Itemized modification records

^^^^^^^^^^^^^^^^

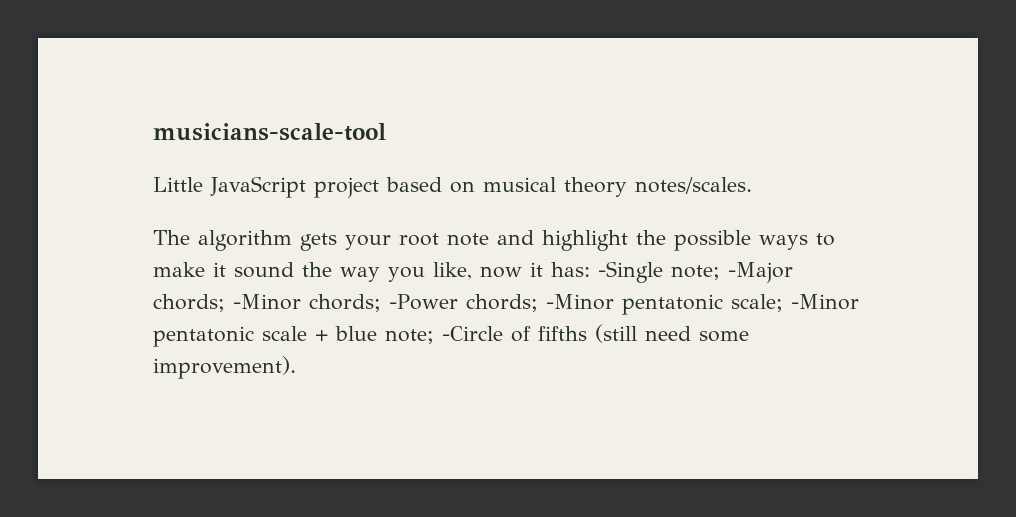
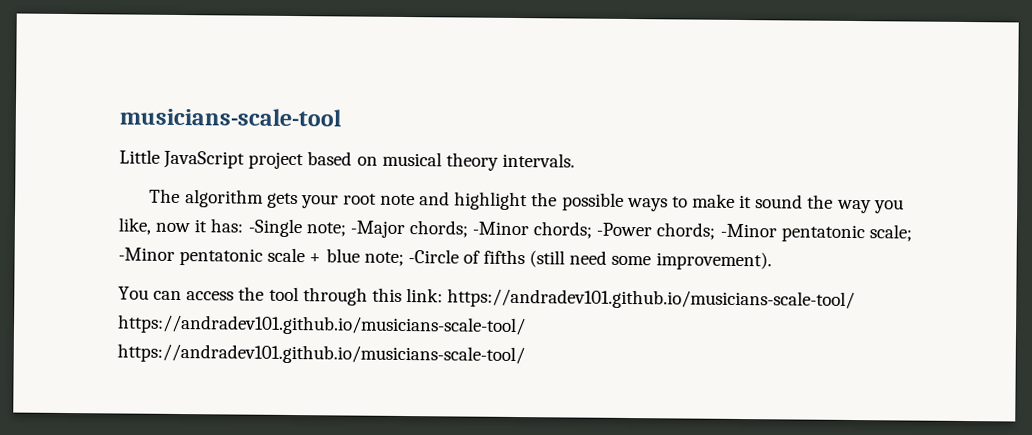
- Little JavaScript project based on musical theory notes/scales.
+ Little JavaScript project based on musical theory intervals.
+ You can access the tool through this link: https://andradev101.github.io/musicians-scale-tool/ https://andradev101.github.io/musicians-scale-tool/ https://andradev101.github.io/musicians-scale-tool/

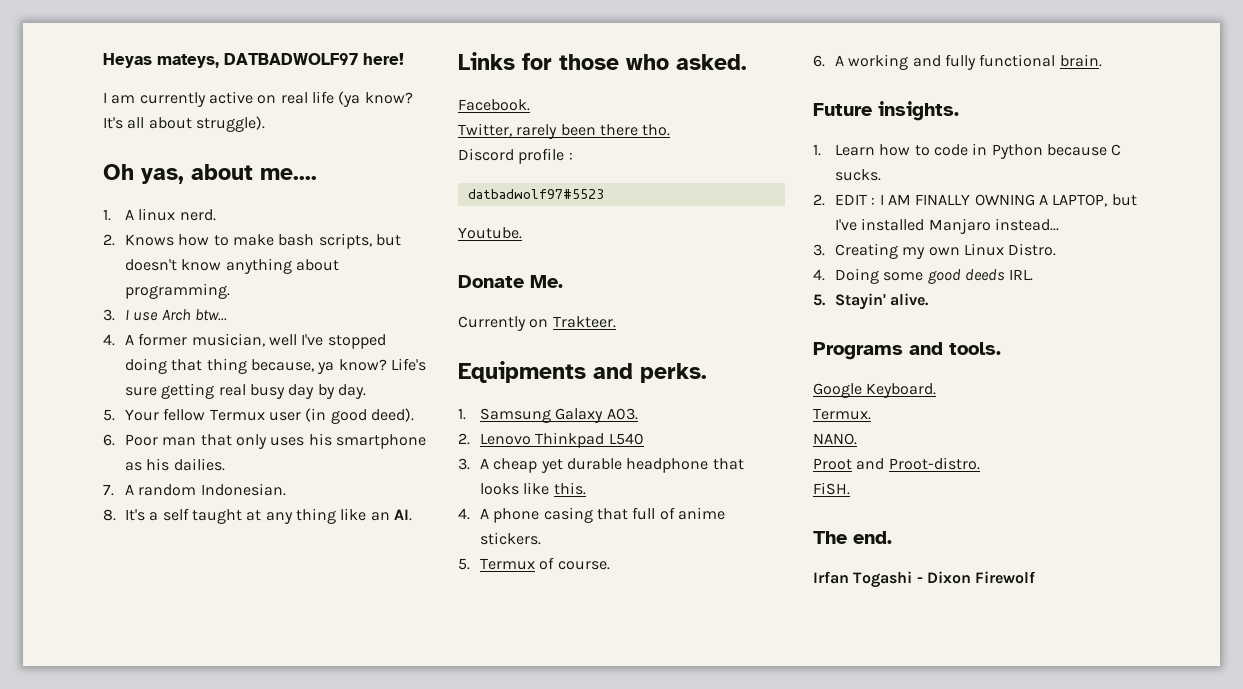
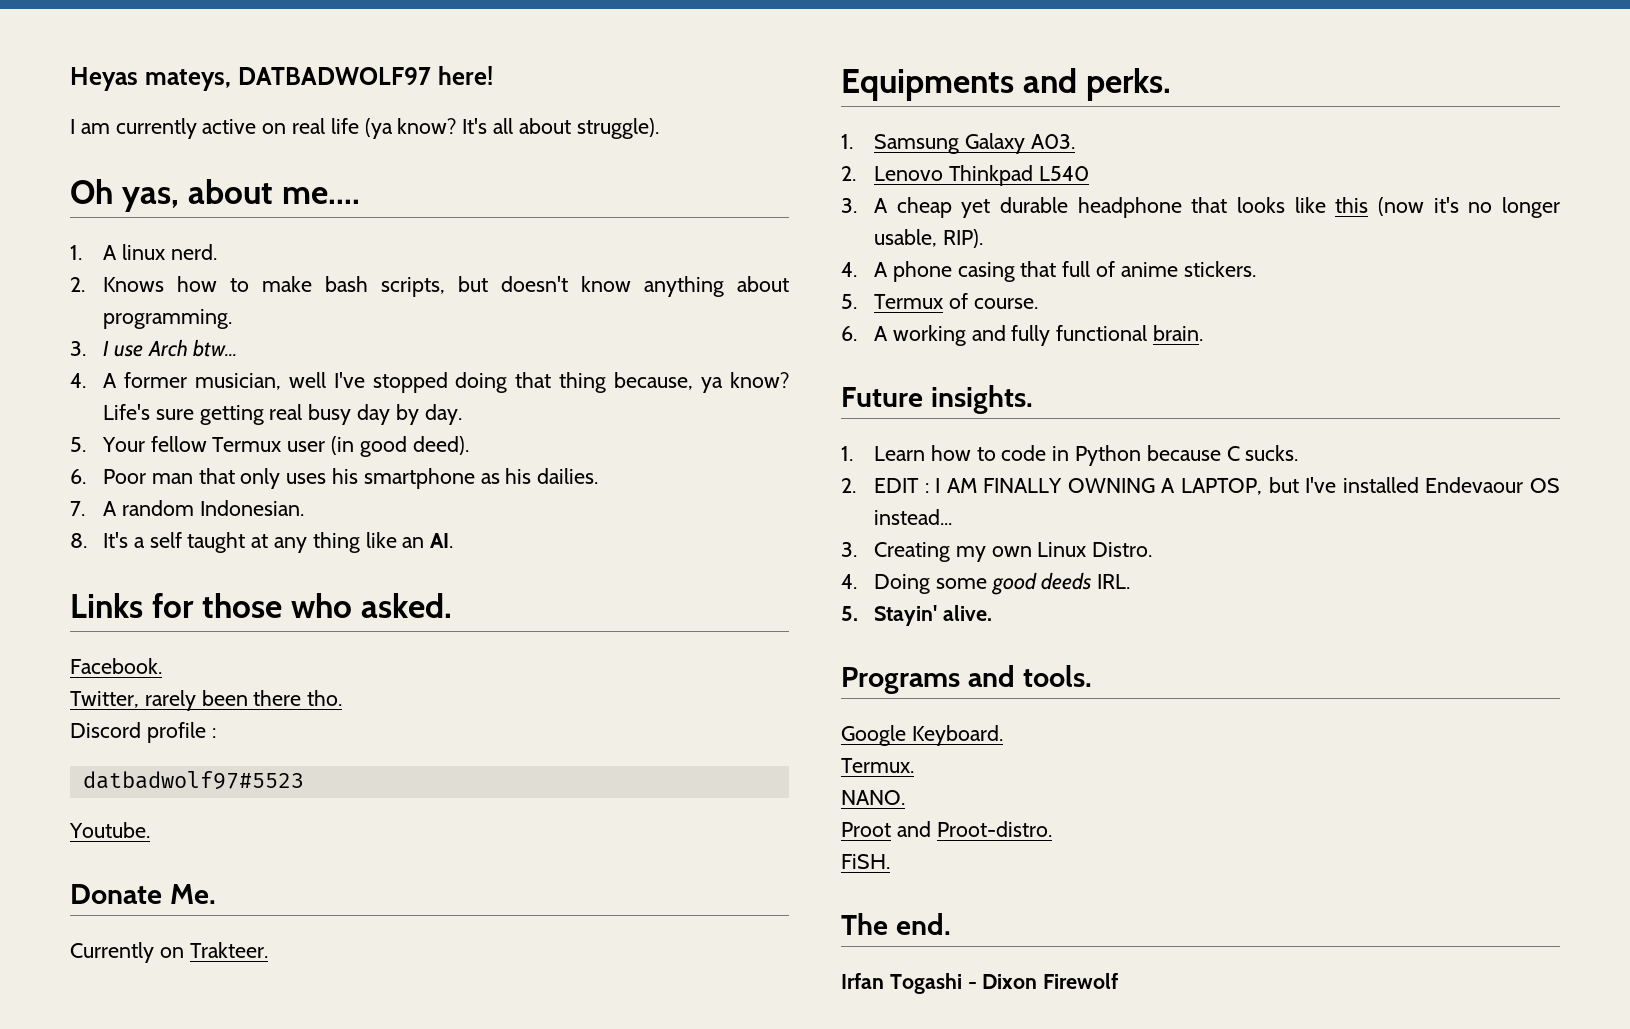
- 3. A cheap yet durable headphone that looks like this.
+ 3. A cheap yet durable headphone that looks like this (now it's no longer usable, RIP).
- 2. EDIT : I AM FINALLY OWNING A LAPTOP, but I've installed Manjaro instead...
+ 2. EDIT : I AM FINALLY OWNING A LAPTOP, but I've installed Endevaour OS instead...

^^^^^^^^^^^^^^^^

Work instruction
The lines wanted are those from the one with "- 3. A cheap" through the last line of the records, repeated exactly and with both ends included.

Answer space
- 3. A cheap yet durable headphone that looks like this.
+ 3. A cheap yet durable headphone that looks like this (now it's no longer usable, RIP).
- 2. EDIT : I AM FINALLY OWNING A LAPTOP, but I've installed Manjaro instead...
+ 2. EDIT : I AM FINALLY OWNING A LAPTOP, but I've installed Endevaour OS instead...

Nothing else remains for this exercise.